That would just have been cut&pasted from the linux sources... I did the
same in the windows PV drivers :)

> > + for (i = info->ring.rsp_cons; i != rp; i++) {
> > +
> > + ring_res = RING_GET_RESPONSE(&info->ring, i);
> > +
> > + if (info->shadow[ring_res->rqid].cmd ==
VSCSIIF_CMND_SCSI) {
> > + if (scsifront_cmd_done(info, ring_res)) {
> > + BUG();
> > + }
> > + } else {
> > + __sync_cmd_done(info, ring_res);
> Can this ever happen?

Well... a rogue frontend could pass all manner of crap to the backend.
Best to check for these things. The other option for VSCSIIF_CMND_SCSI
is a reset, but there is some debate as to whether a frontend using a
single device on a physical scsi bus should be allowed to initiate a bus
reset...

James

_______________________________________________
Xen-devel mailing list
Xen-devel@lists.xensource.com
http://lists.xensource.com/xen-devel
Re: [Patch 4/7] pvSCSI driver [ In reply to ]
> > > +int do_comfront_cmd_done(struct comfront_info *);
> > > +
> > > +static inline int GET_ID_FROM_FREELIST(struct comfront_info *info)
> > Why is this all-caps? It's not a macro.
> That would just have been cut&pasted from the linux sources... I did the
> same in the windows PV drivers :)
Ah, okay.

Poking around a little, it looks like the blkfront in upstream Linux
uses lower-case get_id_from_freelist(). I'm not sure whether it's
better to be consistent with that or consistent with the other drivers
in our tree. I'd probably go with upstream, but either's pretty
valid.

> > > + for (i = info->ring.rsp_cons; i != rp; i++) {
> > > +
> > > + ring_res = RING_GET_RESPONSE(&info->ring, i);
> > > +
> > > + if (info->shadow[ring_res->rqid].cmd ==
> VSCSIIF_CMND_SCSI) {
> > > + if (scsifront_cmd_done(info, ring_res)) {
> > > + BUG();
> > > + }
> > > + } else {
> > > + __sync_cmd_done(info, ring_res);
> > Can this ever happen?
> Well... a rogue frontend could pass all manner of crap to the backend.
> Best to check for these things.
This *is* the frontend, unless I'm very, very confused.

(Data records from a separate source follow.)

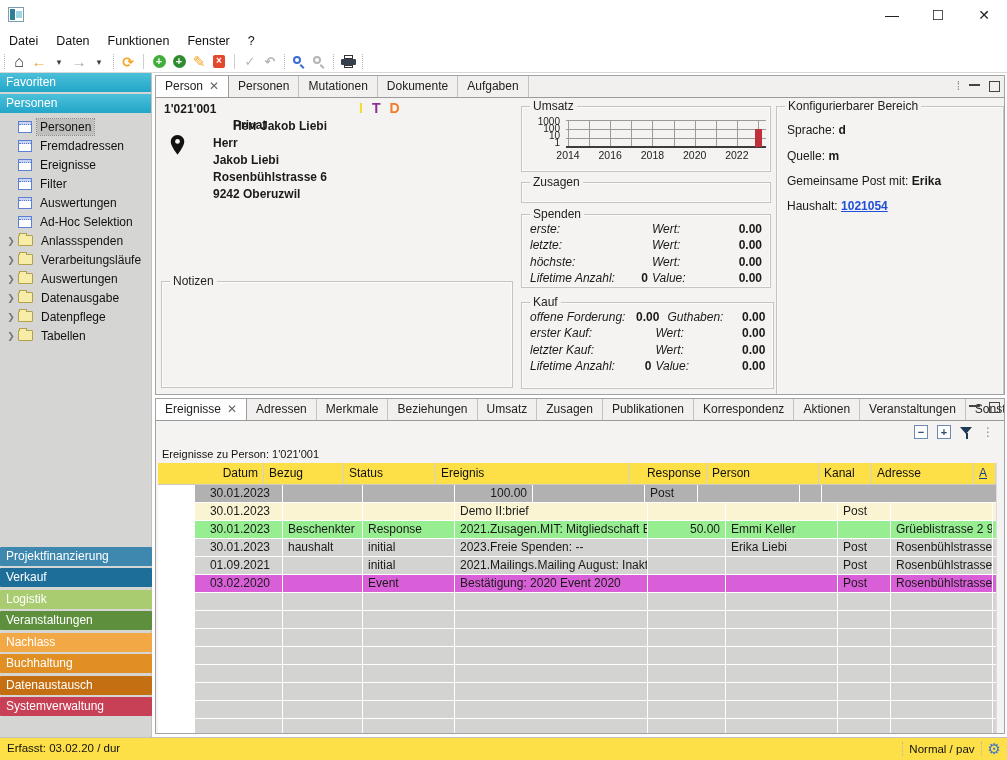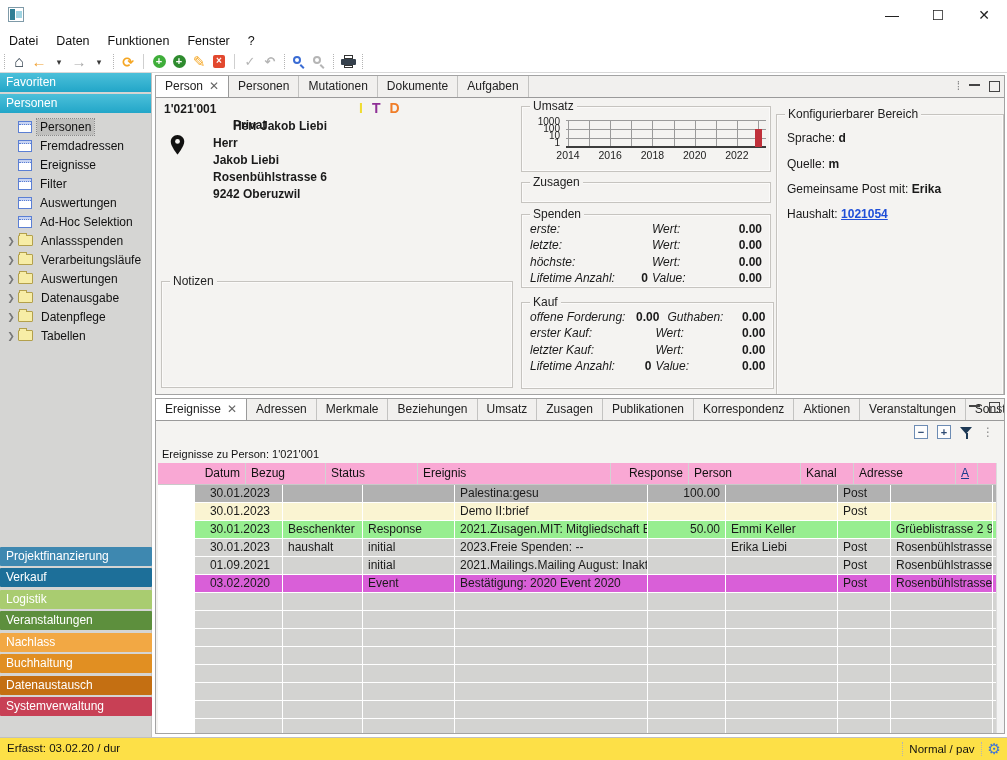"Konfigurierbarer Bereich" .fs-konfig { margin-top: 8px -> none }
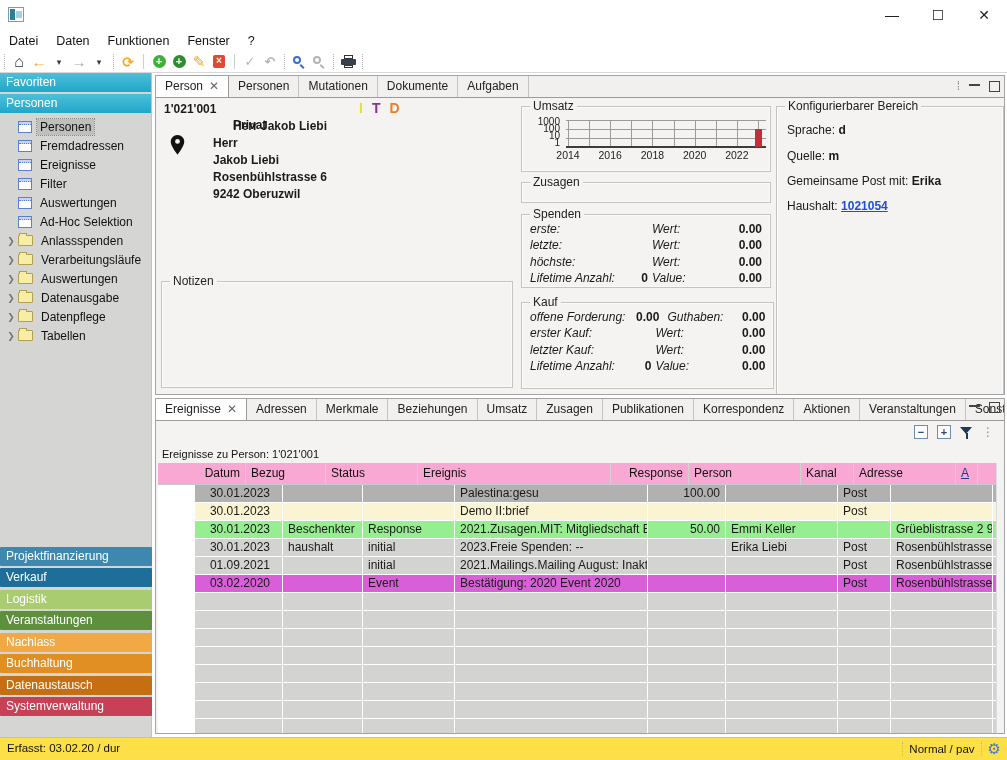"Datum" .tr.head { background: #f9a8d4 -> #fde047; justify-content: none -> flex-end }
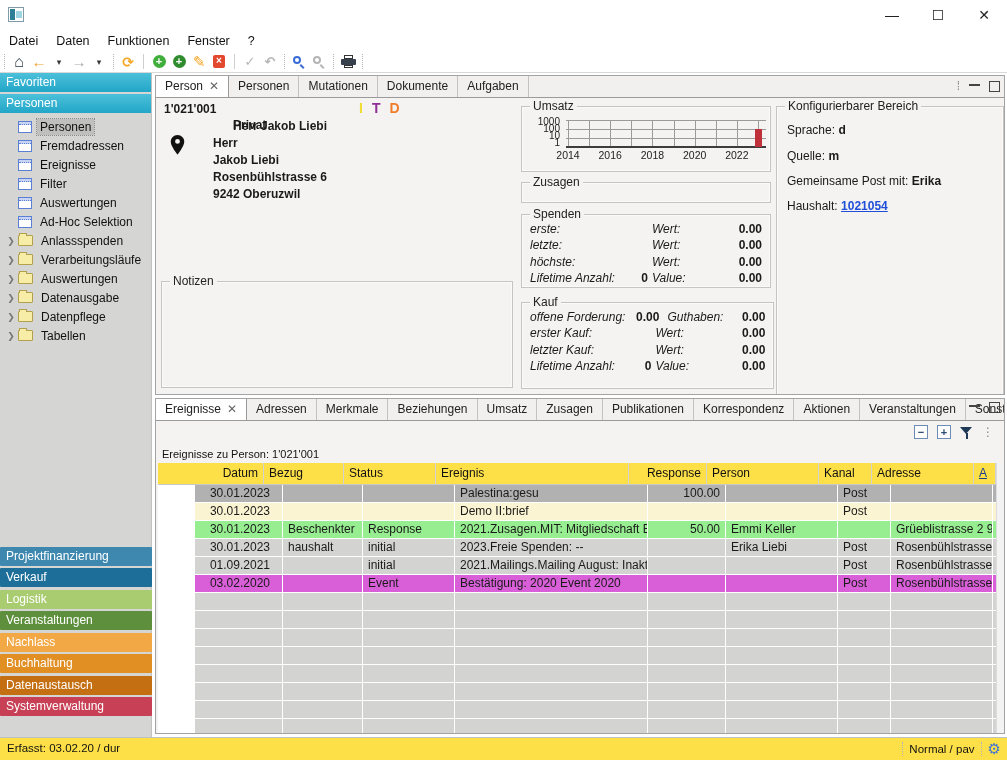"Palestina:gesu" div.td { html: <div>Palestina:gesu</div> -> none }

> The other option for VSCSIIF_CMND_SCSI is a reset, but there is some
> debate as to whether a frontend using a single device on a physical
> scsi bus should be allowed to initiate a bus reset...
Yeah, an LU reset might be a better idea, if the underlying device can
handle it.

Speaking of which, would it be a good idea to expose the tagged
command queueing stuff? I'd guess probably not, but I don't really
understand SCSI well enough to be sure.

Steven.
RE: [Patch 4/7] pvSCSI driver [ In reply to ]
> > > > +int do_comfront_cmd_done(struct comfront_info *);
> > > > +
> > > > +static inline int GET_ID_FROM_FREELIST(struct comfront_info
*info)
> > > Why is this all-caps? It's not a macro.
> > That would just have been cut&pasted from the linux sources... I did
the
> > same in the windows PV drivers :)
> Ah, okay.
>
> Poking around a little, it looks like the blkfront in upstream Linux
> uses lower-case get_id_from_freelist(). I'm not sure whether it's
> better to be consistent with that or consistent with the other drivers
> in our tree. I'd probably go with upstream, but either's pretty
> valid.
>
> > > > + for (i = info->ring.rsp_cons; i != rp; i++) {
> > > > +
> > > > + ring_res = RING_GET_RESPONSE(&info->ring, i);
> > > > +
> > > > + if (info->shadow[ring_res->rqid].cmd ==
> > VSCSIIF_CMND_SCSI) {
> > > > + if (scsifront_cmd_done(info, ring_res))
{
> > > > + BUG();
> > > > + }
> > > > + } else {
> > > > + __sync_cmd_done(info, ring_res);
> > > Can this ever happen?
> > Well... a rogue frontend could pass all manner of crap to the
backend.
> > Best to check for these things.
> This *is* the frontend, unless I'm very, very confused.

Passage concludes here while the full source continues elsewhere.